Low Hanging Fruit in Cybersecurity

There’s a rapidly increasing interest in cybersecurity, partly because the penny is finally dropping about the financial impact on government and business, and not just individuals.

I don’t work directly in this area, but it is another adversarial domain, so some of the problems and approaches I think about have some applicability.

But cybersecurity does seem to be an area where some Pareto (80:20) thinking might not go amiss.

For example, botnets use machines that have been compromised but whose owners/users don’t realise this. In my experience there are two reasons for this:

  1. The owners don’t realise that things are not right with their machine and put anomalous network and disk traffic down to the general weirdness of computers;
  2. The machines do not really have an owner — they drive other bits of hardware, or they are shared among many people who each use them for a short time.

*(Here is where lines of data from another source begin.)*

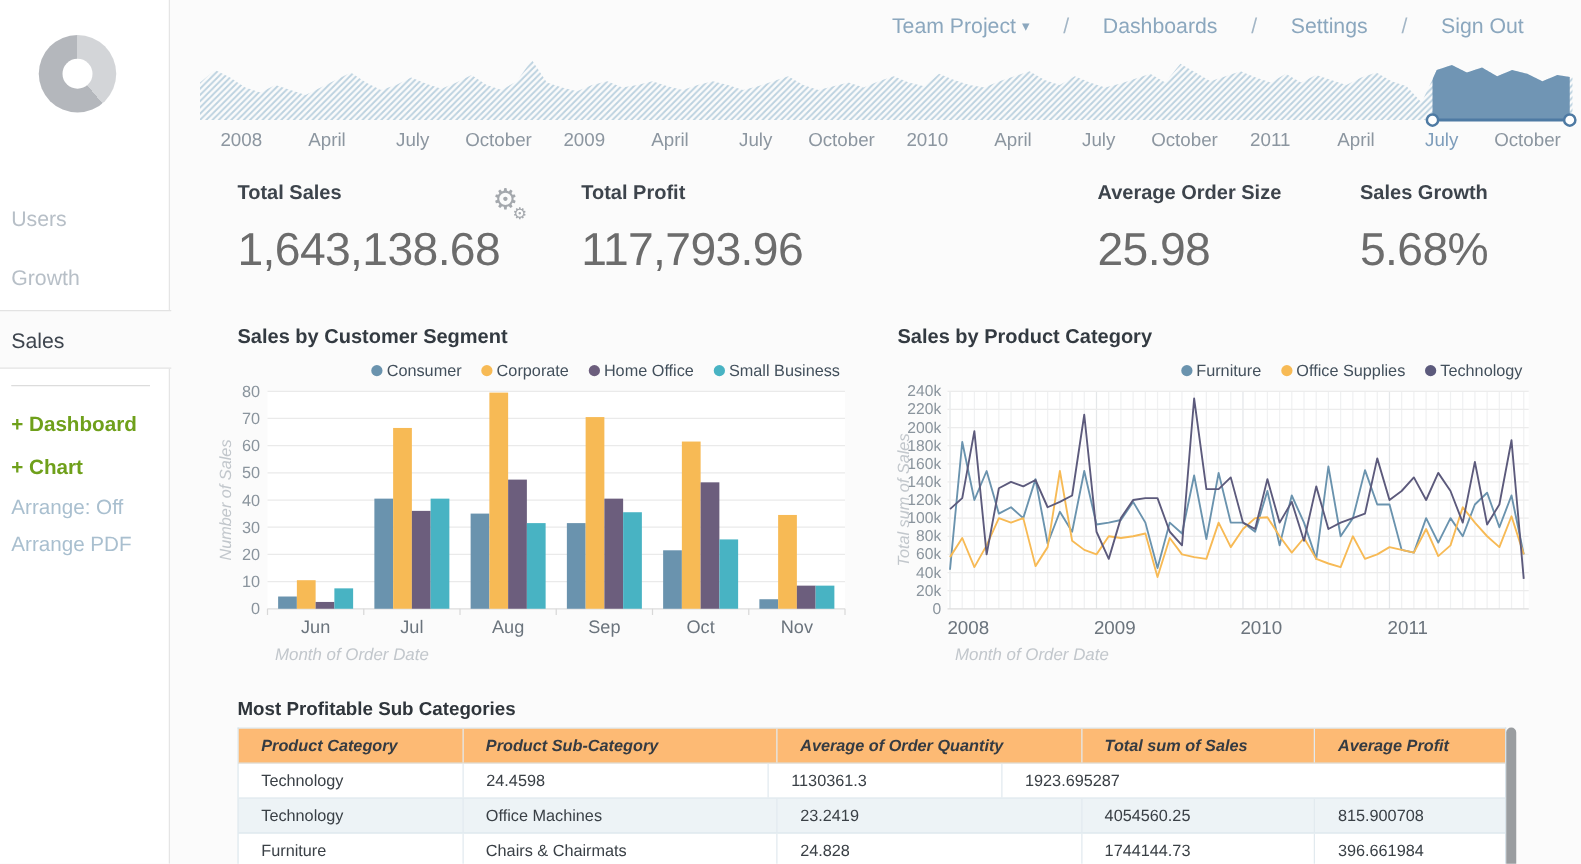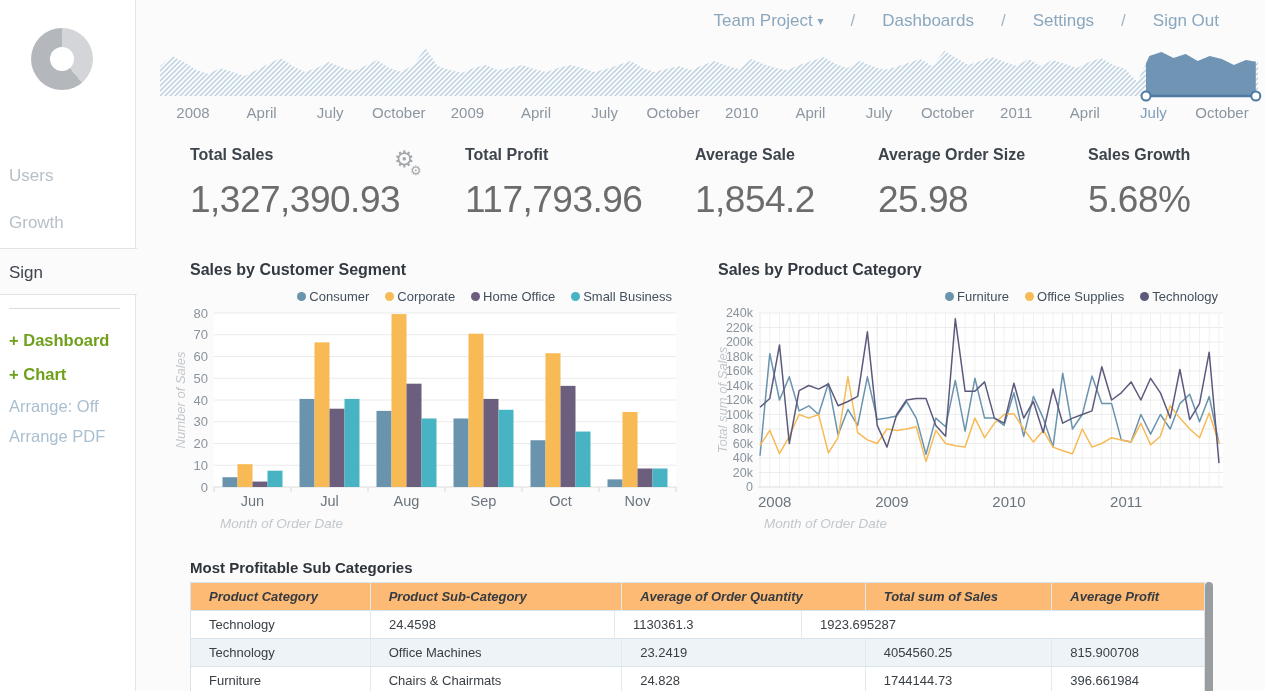"Average Sale" div.kpi { html: <div> <div>Average Sale</div> <div>1,854.2</div> </div> -> none }
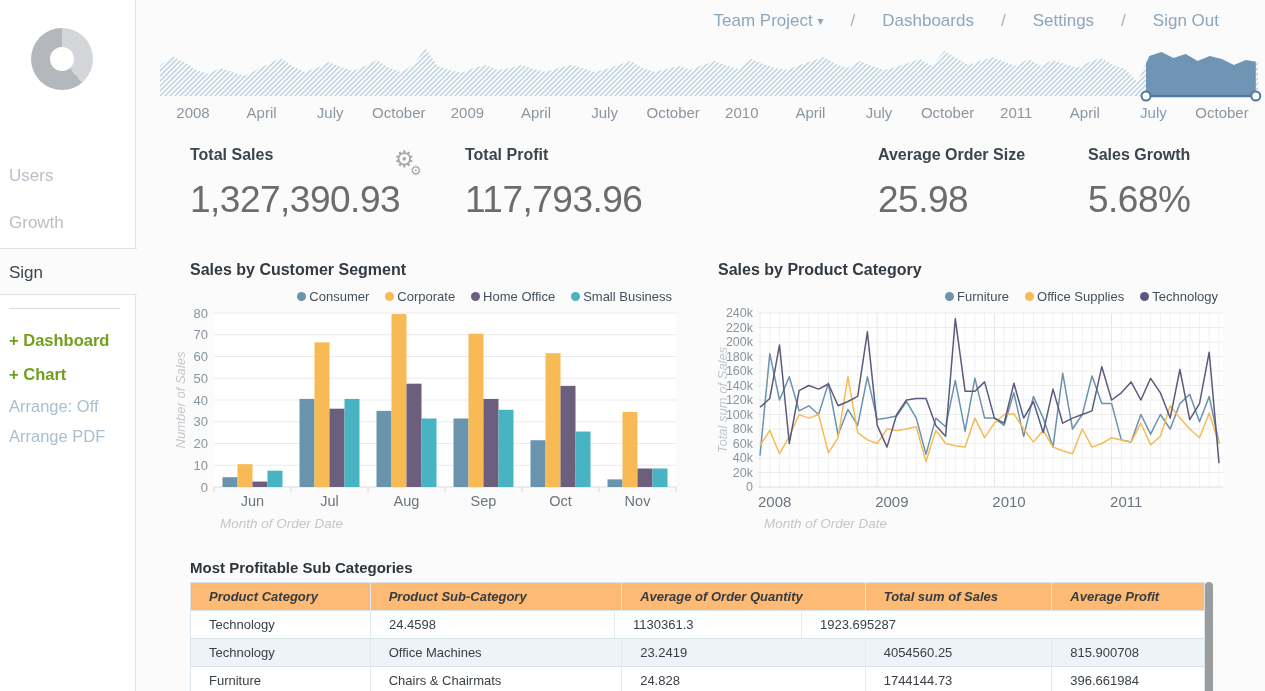"1,327,390.93" div.kpi-value { text: 1,327,390.93 -> 1,643,138.68 }
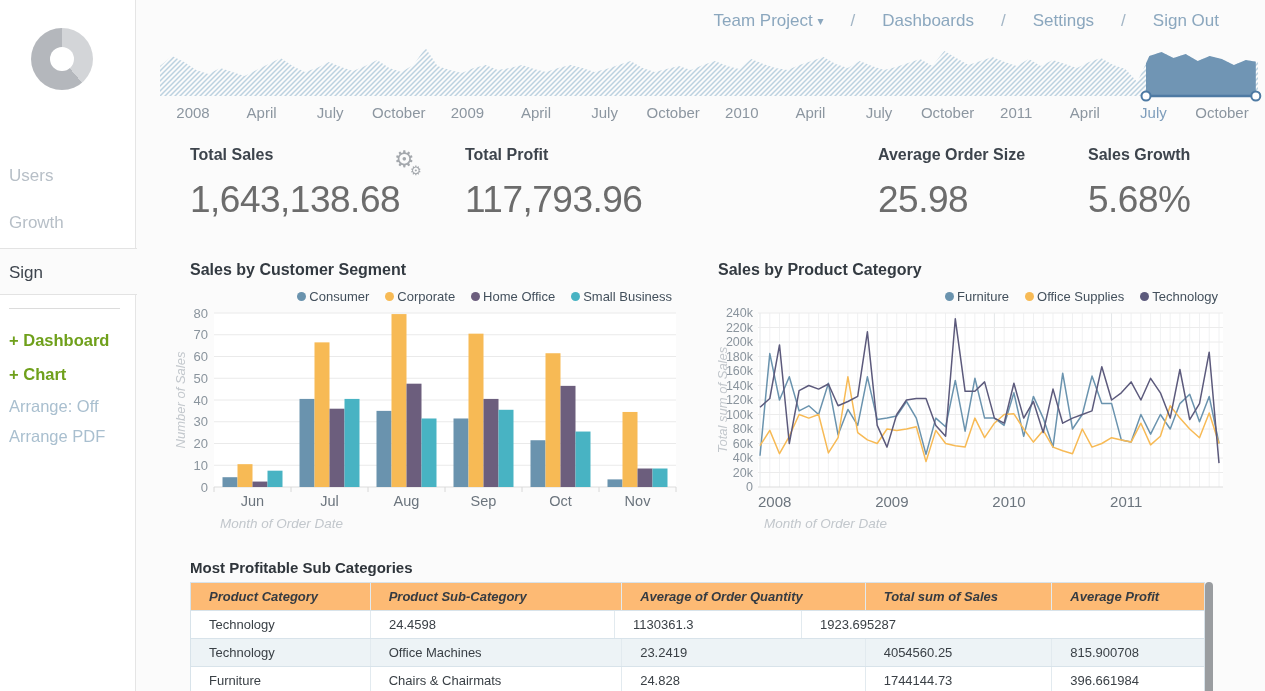"Sign" div.side-item { text: Sign -> Sales }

One thing that would really help would be for someone knowledgeable (not e.g. Lifehacker — although that would be a start — but someone from the cybersecurity community) would post a complete guide to hardening the major categories of PCs. Most people know that they should be running a spam filter and antivirus software,  but from comments at a recent conference it seems that many people are still seeing spam, which suggests to me that they haven’t even got this simple part right. But there are many other tools that, if run on almost all machines, would cripple the ability to take them over. For example, I’ve been very happy with Iobit’s Security 360 which routinely finds malware on my machine behind a university “security system”. But I don’t use a VPN when I travel and I probably should. And what else should I be doing that I don’t even know is possible?

Volunteers anyone? (Of course, such a thing may exist, but I haven’t been able to find it.)